When you sign for a newsletter, book a hotel, or check out online, you probably take it for granted that if you get your email address wrong three times or change your mind and X off the page, it doesn’t matter. Nothing actually happens until you hit the submit button, right? Well, maybe not. As with so many assumptions about the web, that’s not always the case, according to new research: A surprising number of websites are collecting some or all of your data as you enter it digitally.
Researchers from KU Leuven, Radboud University and Lausanne University crawled and analyzed the top 100,000 websites, looking at scenarios where a user visits a site while in the European Union and visits a site from the United States. They found that 1,844 websites collected an EU user’s email address without their consent, and a staggering 2,950 logged a US user’s email in some form. Many of the sites do not seem to intend to log data, but instead include third-party marketing and analytics services that cause the behavior.
After a special crawl of password leak sites in May 2021, researchers also found 52 websites where third parties, including Russian tech giant Yandex, accidentally collected password data before sending it. The group disclosed its findings to these sites, and all 52 cases have since been resolved.
“If there’s a Submit button on a form, the reasonable expectation is that it’s doing something – that it’s going to send your data when you click on it,” says Gunesh Akar, professor and researcher at Radboud University’s Digital Security Group and one of the study’s leaders . “We were super surprised by these results. We thought maybe we’d find a few hundred websites where your emails are collected before you send, but this far exceeded our expectations.”

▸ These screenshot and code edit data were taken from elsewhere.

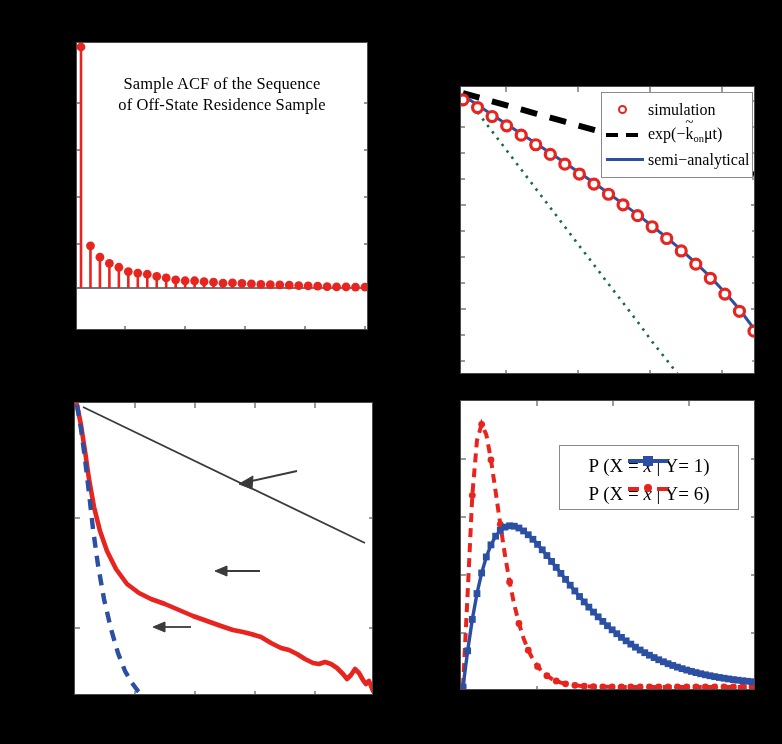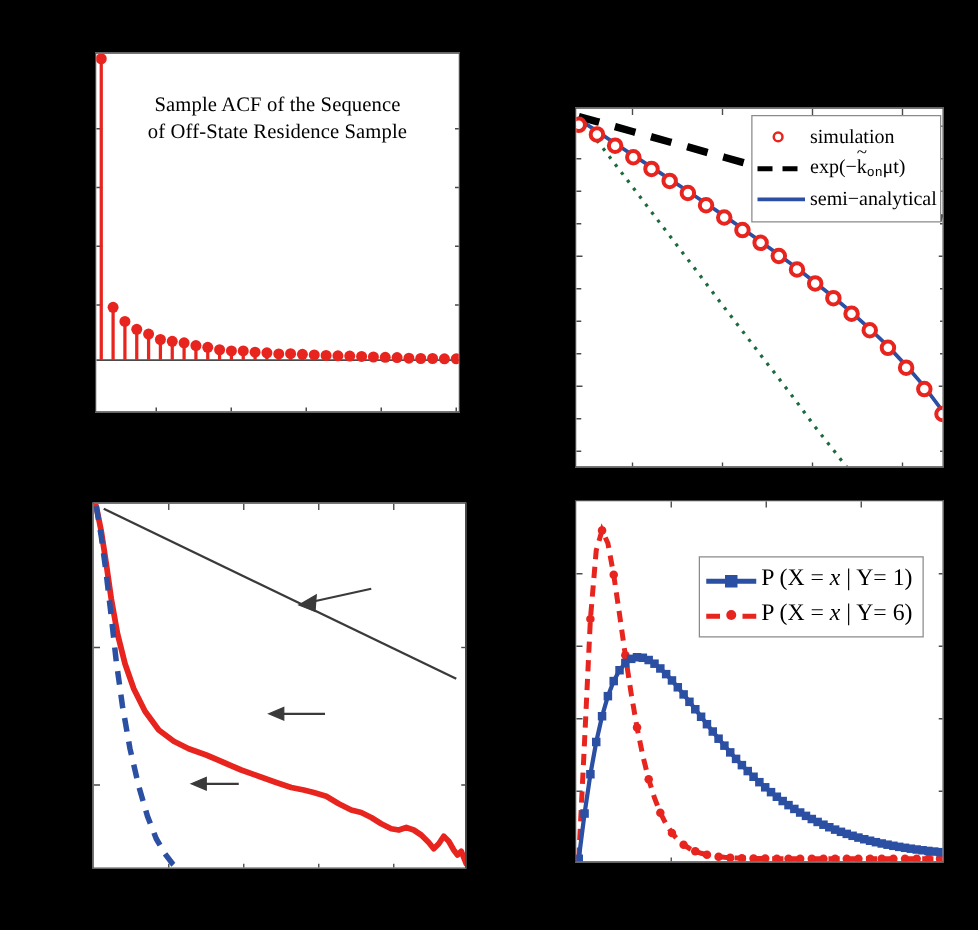--- a/index.html
+++ b/index.html
@@ -75,21 +75,20 @@
     margin-right: 3px;
   }
   .legend-label {
     font-size: 16px;
     color: #000000;
     font-family: "Liberation Serif", "DejaVu Serif", serif;
   }
   .legend-label .sub {
     font-size: 10.5px;
     vertical-align: -0.28em;
-    font-family: Liberation Mono, monospace;
   }
   .legend-label .tilde-k {
     position: relative;
     display: inline-block;
   }
   .legend-label .tilde-k .tmark {
     position: absolute;
     top: -0.72em;
     left: 50%;
     transform: translateX(-50%);
@@ -138,21 +137,21 @@
   }
   
   #panel-survival { left: 74px; top: 402px; width: 299px; height: 293px; }
   
   #panel-pmf { left: 460px; top: 400px; width: 295px; height: 290px; }
   #legend-pmf {
     left: 98px; top: 44px;
     width: 180px;
     padding: 3px 4px 4px 4px;
   }
-  #legend-pmf .legend-row { height: 28px; }
+  #legend-pmf .legend-row { height: 28px; flex-direction: column; }
   #legend-pmf .legend-key { width: 42px; min-width: 42px; }
   #legend-pmf .legend-label { font-size: 19px; }
   .key-sq-line {
     position: absolute;
     left: 1px; top: 10px;
     width: 40px; height: 3.5px;
     background: #2b4fa2;
   }
   .key-sq-marker {
     position: absolute;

The researchers, who will present their findings at the Usenix Security Conference in August, say they were inspired to investigate what they call “leaky forms” by media reports, particularly from Gizmodo, for third parties collecting form data regardless of submission status. They point out that the behavior is basically similar to so-called keyloggers, which are typically malicious programs that log everything the target types. But on a mainstream top 1000 site, users probably wouldn’t expect their information to be logged in a keylogger. And in practice, the researchers saw several variations in behavior. Some sites logged keystroke-by-keystroke data, but many grabbed full submissions from one field as users clicked to the next.
“In some cases, when you click on the next field, they collect the previous one, like you click on the password field and they collect the email, or you just click anywhere and they collect all the information immediately,” says Asuman Senol, privacy and identity researcher at KU Leuven and one of the study’s co-authors “We didn’t expect to find thousands of websites; and in the US the numbers are really high, which is interesting,”